• _TASK PROMPT_:
Given the material below, output exactly the lines from the line with "1. entramos no site Mailtrap.io;" to the line with "dependecia do Nodemailer", both ends included, and no other lines.

───── PROVIDED ENTRIES ─────

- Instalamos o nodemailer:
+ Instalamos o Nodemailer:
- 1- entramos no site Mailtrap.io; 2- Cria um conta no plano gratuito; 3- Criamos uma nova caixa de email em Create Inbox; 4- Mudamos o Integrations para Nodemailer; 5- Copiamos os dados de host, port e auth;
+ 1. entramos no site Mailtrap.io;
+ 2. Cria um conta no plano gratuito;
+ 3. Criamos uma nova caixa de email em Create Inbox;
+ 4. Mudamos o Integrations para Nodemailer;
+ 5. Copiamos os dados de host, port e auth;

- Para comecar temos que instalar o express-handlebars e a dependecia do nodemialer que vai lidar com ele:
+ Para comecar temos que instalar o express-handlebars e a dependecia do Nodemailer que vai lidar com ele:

─────
───── PROVIDED ENTRIES ─────

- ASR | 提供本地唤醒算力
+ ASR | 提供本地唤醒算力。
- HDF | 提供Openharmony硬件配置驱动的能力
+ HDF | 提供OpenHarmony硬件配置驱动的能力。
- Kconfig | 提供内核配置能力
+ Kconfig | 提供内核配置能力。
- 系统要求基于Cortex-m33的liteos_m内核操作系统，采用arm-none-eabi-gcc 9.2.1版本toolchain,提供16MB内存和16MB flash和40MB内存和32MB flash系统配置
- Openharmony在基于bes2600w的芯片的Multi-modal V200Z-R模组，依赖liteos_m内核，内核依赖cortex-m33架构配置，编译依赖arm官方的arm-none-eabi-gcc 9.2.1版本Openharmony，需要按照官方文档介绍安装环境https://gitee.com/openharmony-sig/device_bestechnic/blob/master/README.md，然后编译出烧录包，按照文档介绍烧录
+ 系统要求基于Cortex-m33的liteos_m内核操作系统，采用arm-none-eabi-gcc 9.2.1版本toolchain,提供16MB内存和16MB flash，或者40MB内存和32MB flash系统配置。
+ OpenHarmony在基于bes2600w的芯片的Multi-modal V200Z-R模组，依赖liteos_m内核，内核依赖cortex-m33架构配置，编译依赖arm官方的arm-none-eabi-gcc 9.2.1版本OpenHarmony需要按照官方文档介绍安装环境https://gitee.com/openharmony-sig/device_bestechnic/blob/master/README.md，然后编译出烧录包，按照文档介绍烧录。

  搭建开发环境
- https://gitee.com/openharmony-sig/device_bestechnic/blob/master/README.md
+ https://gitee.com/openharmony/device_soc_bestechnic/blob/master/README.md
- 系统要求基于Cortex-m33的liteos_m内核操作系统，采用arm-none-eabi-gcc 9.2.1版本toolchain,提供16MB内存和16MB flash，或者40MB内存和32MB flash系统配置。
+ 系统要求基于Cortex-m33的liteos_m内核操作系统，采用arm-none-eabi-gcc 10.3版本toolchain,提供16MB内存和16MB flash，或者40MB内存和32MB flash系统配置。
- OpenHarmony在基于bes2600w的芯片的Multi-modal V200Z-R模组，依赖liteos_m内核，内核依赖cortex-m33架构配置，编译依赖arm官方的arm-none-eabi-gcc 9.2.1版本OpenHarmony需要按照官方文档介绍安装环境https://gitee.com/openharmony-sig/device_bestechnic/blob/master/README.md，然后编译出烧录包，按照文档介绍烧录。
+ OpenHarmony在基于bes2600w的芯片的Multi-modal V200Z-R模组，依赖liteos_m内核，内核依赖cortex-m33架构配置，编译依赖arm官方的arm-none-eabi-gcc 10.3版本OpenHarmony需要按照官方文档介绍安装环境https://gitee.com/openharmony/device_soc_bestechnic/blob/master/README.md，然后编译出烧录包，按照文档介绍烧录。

─────

• _RESULT OF THE TASK_:
+ 1. entramos no site Mailtrap.io;
+ 2. Cria um conta no plano gratuito;
+ 3. Criamos uma nova caixa de email em Create Inbox;
+ 4. Mudamos o Integrations para Nodemailer;
+ 5. Copiamos os dados de host, port e auth;

- Para comecar temos que instalar o express-handlebars e a dependecia do nodemialer que vai lidar com ele:
+ Para comecar temos que instalar o express-handlebars e a dependecia do Nodemailer que vai lidar com ele:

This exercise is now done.